А Ти-Поль, едва завидев молодую женщину, рылся в своем бардаке и, извлекая оттуда книгу, протягивал ей со своей беззубой улыбкой. «Вам наверняка понравится, мамзель Клеманс».

* * *

И в эту субботу бродячий торговец по своему обыкновению протянул ей томик в бежевой обложке, покрытой пятнами сырости.

– Вот, нарыл тут на блошином рынке.

Клеманс взяла его и стала восторженно рассматривать. Это был роман Делли[1] – она обожала этого автора. У нее уже было еще целых два его романа, до того зачитанных ею, что страницы вываливались наружу, так что пришлось сшивать их ниткой.

– «Дочь шуанов», – шепотом прочитала она. – Этого я еще не читала. Сколько с меня?

– Ровным счетом ничего, мамзель Клеманс. Самому почти даром досталось.
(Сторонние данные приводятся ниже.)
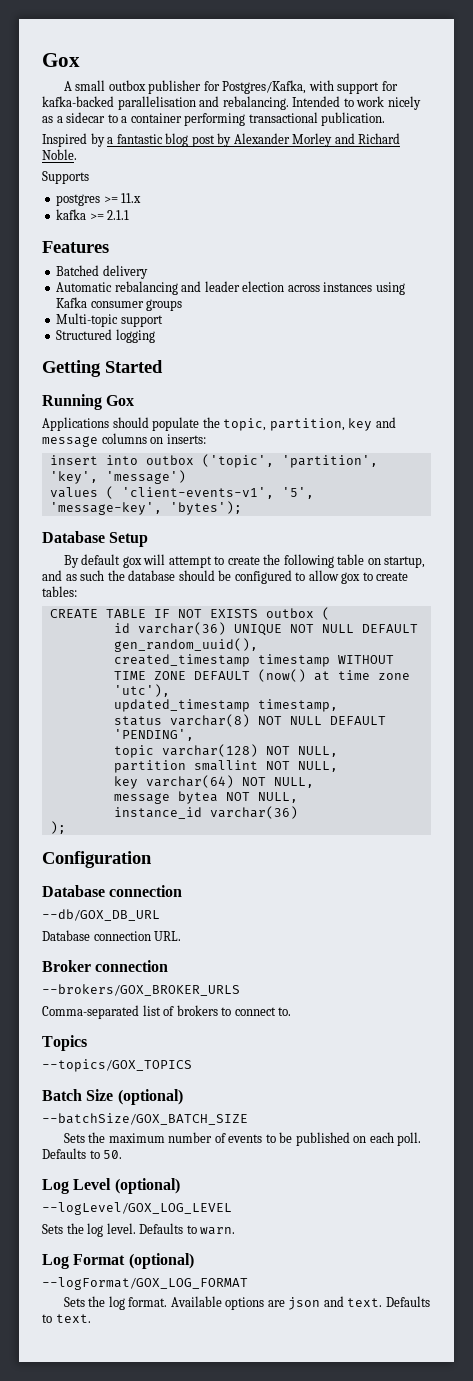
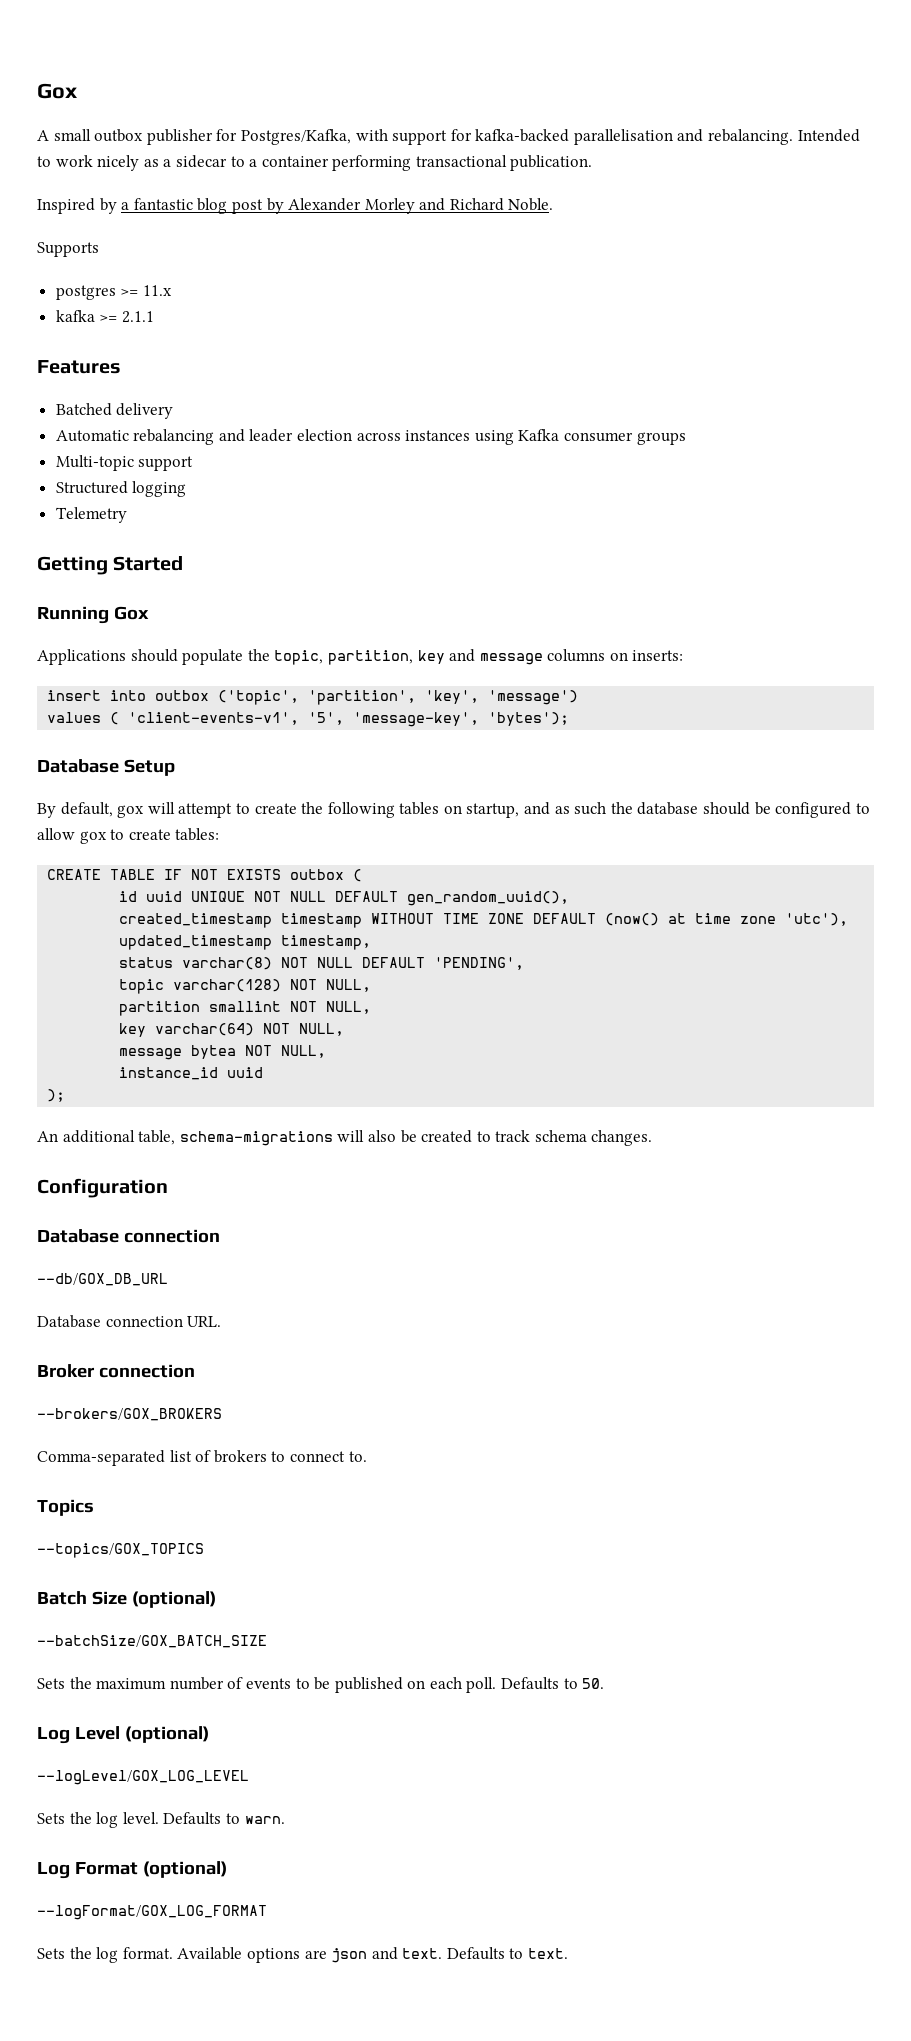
+ Telemetry
- By default gox will attempt to create the following table on startup, and as such the database should be configured to allow gox to create tables:
+ By default, gox will attempt to create the following tables on startup, and as such the database should be configured to allow gox to create tables:
- id varchar(36) UNIQUE NOT NULL DEFAULT gen_random_uuid(),
+ id uuid UNIQUE NOT NULL DEFAULT gen_random_uuid(),
- instance_id varchar(36)
+ instance_id uuid
+ An additional table, schema-migrations will also be created to track schema changes.
- --brokers/GOX_BROKER_URLS
+ --brokers/GOX_BROKERS

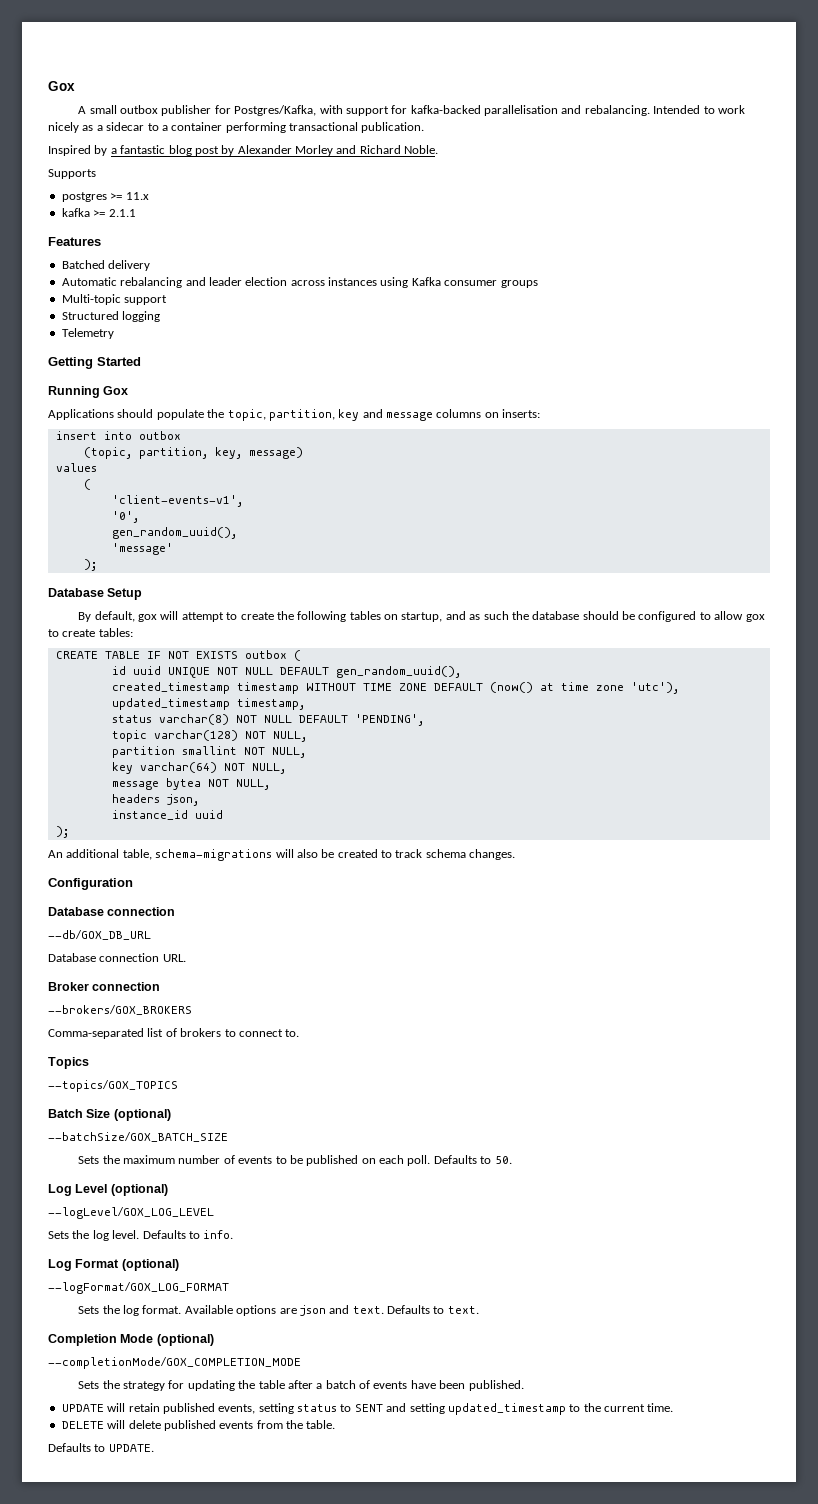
- insert into outbox ('topic', 'partition', 'key', 'message')
+ insert into outbox
+ (topic, partition, key, message)
- values ( 'client-events-v1', '5', 'message-key', 'bytes');
+ values
+ (
+ 'client-events-v1',
+ '0',
+ gen_random_uuid(),
+ 'message'
+ );
+ headers json,
- Defaults to warn.
+ Defaults to info.
+ Completion Mode (optional)
+ --completionMode/GOX_COMPLETION_MODE
+ Sets the strategy for updating the table after a batch of events have been published.
+ UPDATE will retain published events, setting status to SENT and setting updated_timestamp to the current time.
+ DELETE will delete published events from the table.
+ Defaults to UPDATE.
Вся засветившись от радости, она рассыпалась в благодарностях Ти-Полю и мгновенно сунула книгу в плетеную корзинку, которую предусмотрительно захватила с собой, потом заставила его все-таки принять несколько грошей, и торговец опустил их в широкий карман старенького латаного-перелатаного пальто. Оглядевшись, дабы убедиться, что никто из соседей не шпионит за ней, она поспешила вернуться в дом Куломбов, тут же взлетела на чердак, вынула из корзинки роман, прыгнула в кресло-качалку и погрузилась в чтение, упиваясь каждым словом. Мать с пяти лет учила ее читать и писать, и каждый раз, когда она перелистывала страницы книги и вдыхала запах чернил, у нее было чувство, что она опять с ней.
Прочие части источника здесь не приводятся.